My ministry locally is with college students.  My official job is as a recruiter or mentor.  However, one thing has become evident in the last several months.  In the ministry, which is a missions organisation, we have put heavy emphasis on the Great Commission.  However, the problem that has evolved has been the focus on the Great Commission.  When many people think about the Great Commission, they think about missions and then think about foreign missions.  However, the Great Commission is more than foreign missions.  It is about everything that we are to be doing as a church and more specifically a Christian.  
And Jesus came and spake unto them, saying, All power is given unto me in heaven and in earth.  Go ye therefore, and teach all nations, baptizing them in the name of the Father, and of the Son, and of the Holy Ghost: Teaching them to observe all things whatsoever I have commanded you: and, lo, I am with you always, even unto the end of the world.
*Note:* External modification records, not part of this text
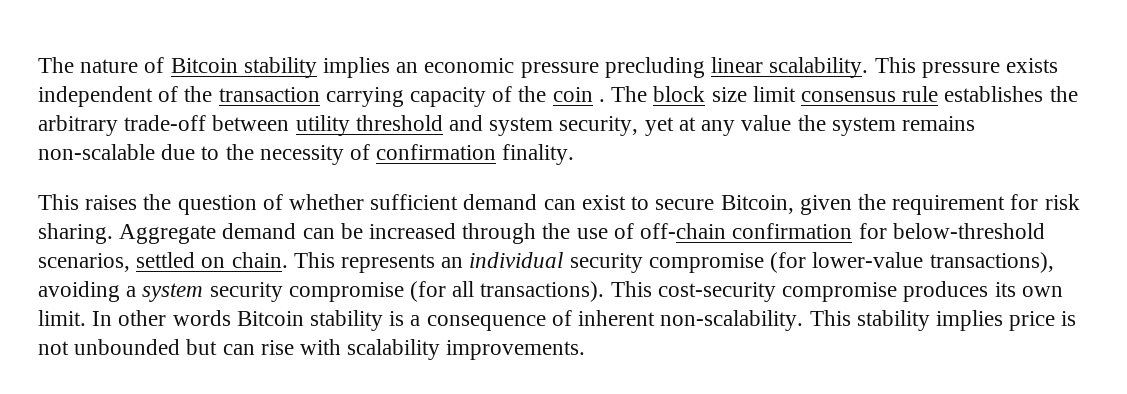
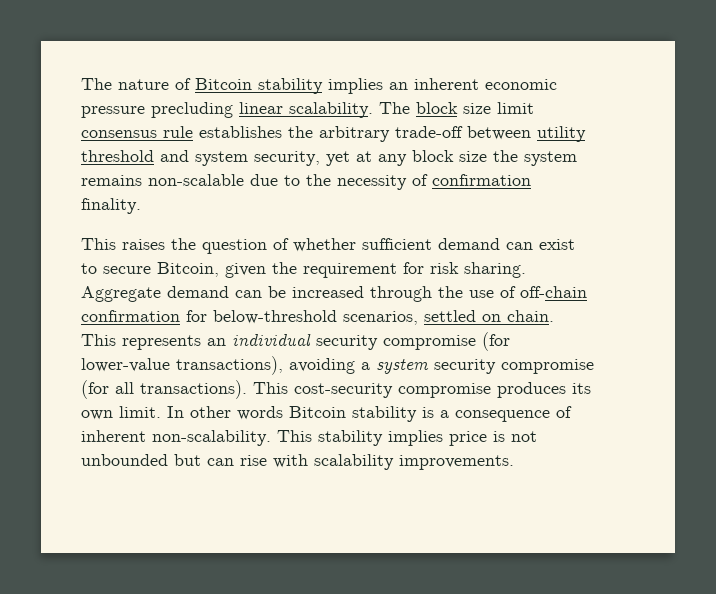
- The nature of Bitcoin stability implies an economic pressure precluding linear scalability.
+ The nature of Bitcoin stability implies an inherent economic pressure precluding linear scalability.
- This pressure exists independent of the transaction carrying capacity of the coin .
- The block size limit consensus rule establishes the arbitrary trade-off between utility threshold and system security, yet at any value the system remains non-scalable due to the necessity of confirmation finality.
+ The block size limit consensus rule establishes the arbitrary trade-off between utility threshold and system security, yet at any block size the system remains non-scalable due to the necessity of confirmation finality.

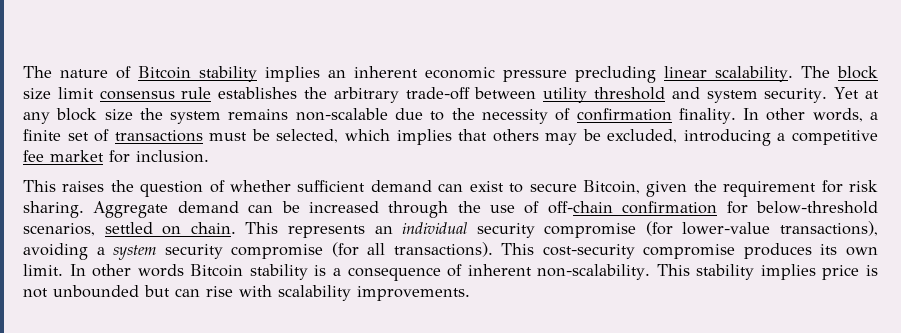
- The block size limit consensus rule establishes the arbitrary trade-off between utility threshold and system security, yet at any block size the system remains non-scalable due to the necessity of confirmation finality.
+ The block size limit consensus rule establishes the arbitrary trade-off between utility threshold and system security. Yet at any block size the system remains non-scalable due to the necessity of confirmation finality. In other words, a finite set of transactions must be selected, which implies that others may be excluded, introducing a competitive fee market for inclusion.

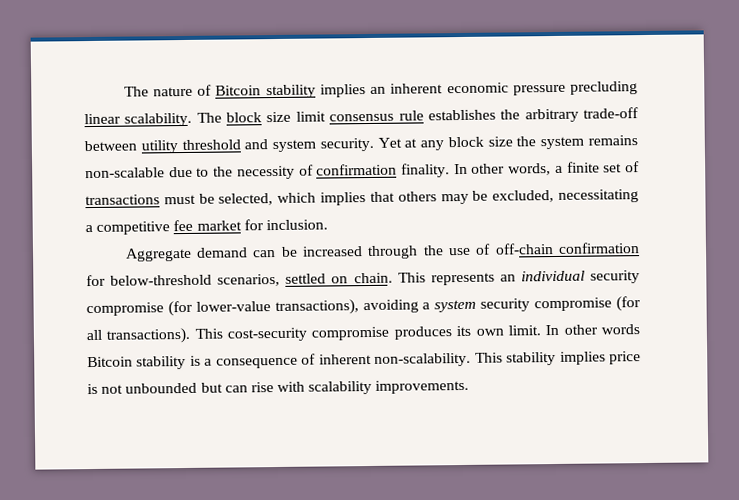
- In other words, a finite set of transactions must be selected, which implies that others may be excluded, introducing a competitive fee market for inclusion.
+ In other words, a finite set of transactions must be selected, which implies that others may be excluded, necessitating a competitive fee market for inclusion.
- This raises the question of whether sufficient demand can exist to secure Bitcoin, given the requirement for risk sharing.

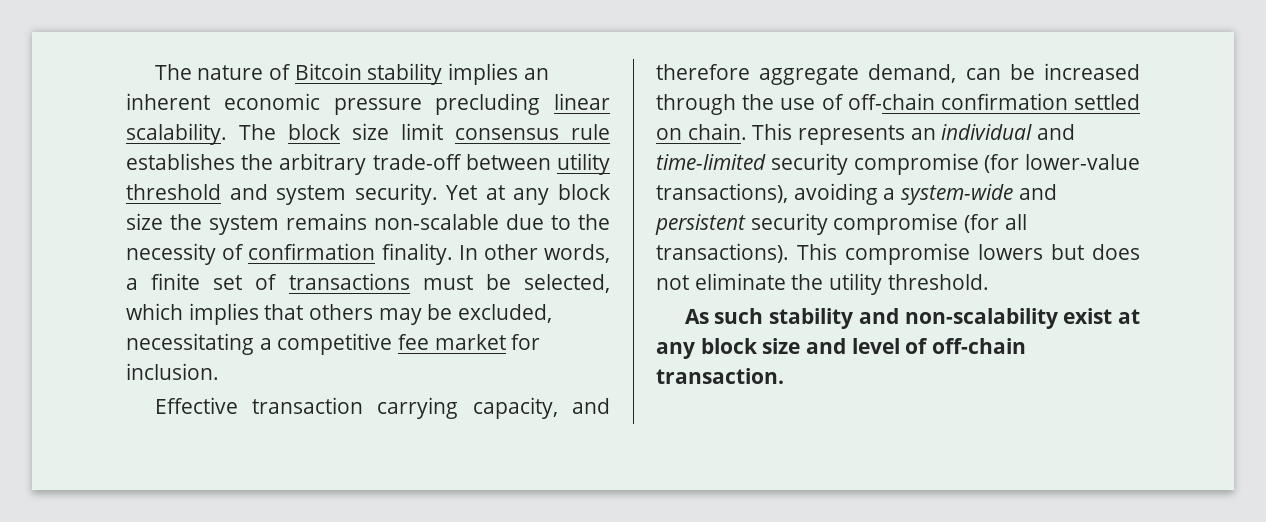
- Aggregate demand can be increased through the use of off-chain confirmation for below-threshold scenarios, settled on chain.
+ Effective transaction carrying capacity, and therefore aggregate demand, can be increased through the use of off-chain confirmation settled on chain.
- This represents an individual security compromise (for lower-value transactions), avoiding a system security compromise (for all transactions).
+ This represents an individual and time-limited security compromise (for lower-value transactions), avoiding a system-wide and persistent security compromise (for all transactions).
- This cost-security compromise produces its own limit. In other words Bitcoin stability is a consequence of inherent non-scalability. This stability implies price is not unbounded but can rise with scalability improvements.
+ This compromise lowers but does not eliminate the utility threshold.
+ As such stability and non-scalability exist at any block size and level of off-chain transaction.

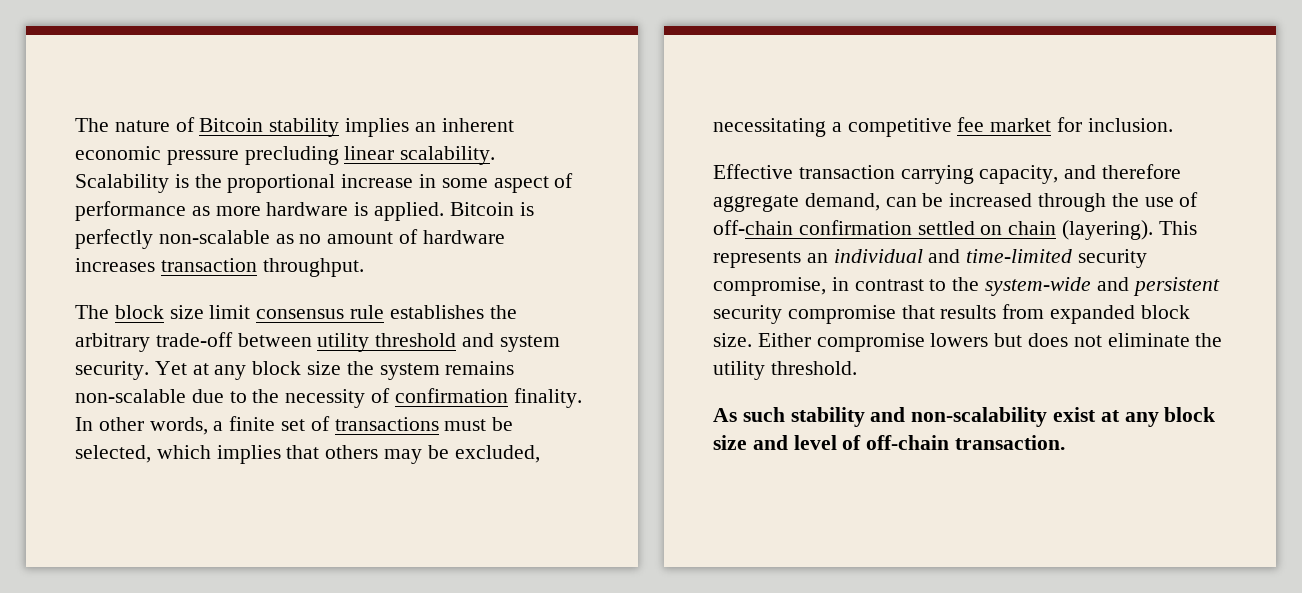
- The nature of Bitcoin stability implies an inherent economic pressure precluding linear scalability. The block size limit consensus rule establishes the arbitrary trade-off between utility threshold and system security.
+ The nature of Bitcoin stability implies an inherent economic pressure precluding linear scalability. Scalability is the proportional increase in some aspect of performance as more hardware is applied. Bitcoin is perfectly non-scalable as no amount of hardware increases transaction throughput.
+ The block size limit consensus rule establishes the arbitrary trade-off between utility threshold and system security.
- Effective transaction carrying capacity, and therefore aggregate demand, can be increased through the use of off-chain confirmation settled on chain.
+ Effective transaction carrying capacity, and therefore aggregate demand, can be increased through the use of off-chain confirmation settled on chain (layering).
- This represents an individual and time-limited security compromise (for lower-value transactions), avoiding a system-wide and persistent security compromise (for all transactions). This compromise lowers but does not eliminate the utility threshold.
+ This represents an individual and time-limited security compromise, in contrast to the system-wide and persistent security compromise that results from expanded block size. Either compromise lowers but does not eliminate the utility threshold.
Amen.” Matthew 28:18-20
The Great Commission says to teach all nations, which is inclusive of our own, no matter where we live.    If we are not about teaching and discipling, then we are not carrying out the commands of Jesus.  Education is part of the commission.  In discipling, it requires teaching the Bible.  One of the major areas of omission is in finances.  According to USA Today, college seniors graduated in 2006 with an average of $19,000 in school debt.  Currently, Liberty University says that at the time of graduation in 2007, the average student had borrowed $21,171.  They estimate payments for 10 years at 7% interest to be $246 per month.  Moving on to credit card debt, the average graduate student in 2006 had a balance of $8612 according to Nellie Mae.  Of great importance is the next statistic from Nellie Mae:
Of the graduate student survey respondents, 93% would have liked more information on financial management topics before they started school and would like financial management education made available to them now.
For undergraduates in 2004, Nellie Mae says that the average outstanding balance was $2,169.  More than half of the undergraduates that had credit cards had a balance less than $1000.
 
Between credit card debt (especially for graduate students) and student loan debt, seems to be a growing issue.  Then you have to ask yourself, is getting my degree going to pay in the long run to have several thousand in debt to make a minimal salary?  Moreover, should ministers be accumulating such debt?  Then thinking of missionaries, if they have large student loans, it may be a barrier to mission service. 
 
To be continued....

February 10, 2008

Promises, promises

I have promised to update but guess what?  This is not an update of the ministry here.  For several years I have wandered, "what is my place [in the ministry]?"  I have been able to be a part of many different types of ministry and currently am involved in missions.  However, during my steady search, I have failed to see a master plan.  But along the way, I have learned to be more and more thankful for everything I have seen, been involved, and done wrong.  For an unmarried guy, I have learned more about marriage than one could ever think and for it I am thankful because one the day comes I will be better prepared than if I had gotten married a few years ago.  In everything, I am thankful that God has put me in a position to sit back and watch and listen.  This is my challenge to you.  Take time, watch and listen to the things going on around you.  I have heard it said that I wise man never speaks much.   Not to mention, it is hard to hear the voice of God if you do not listen.

February 04, 2008

My Apologies

A lot has changed over the last several months.  My journey through life has brought me to Lynchburg, Virginia, home of Liberty University.  Here many things are happening and the main purpose is a continuation of the ministry.  I promise to do a better job of updates as I figure I have lost most of my readers, and guess what, I am going to procrastinate once more.  Actually I have little time right now to update you but plan a full update on the ministry soon.
 
Blessings 

November 21, 2007

Happy Thanksgiving

It's turkey to mouth stuffing time.  Hope everyone has a good holiday and between bites, think about the things you are thankful for and those without.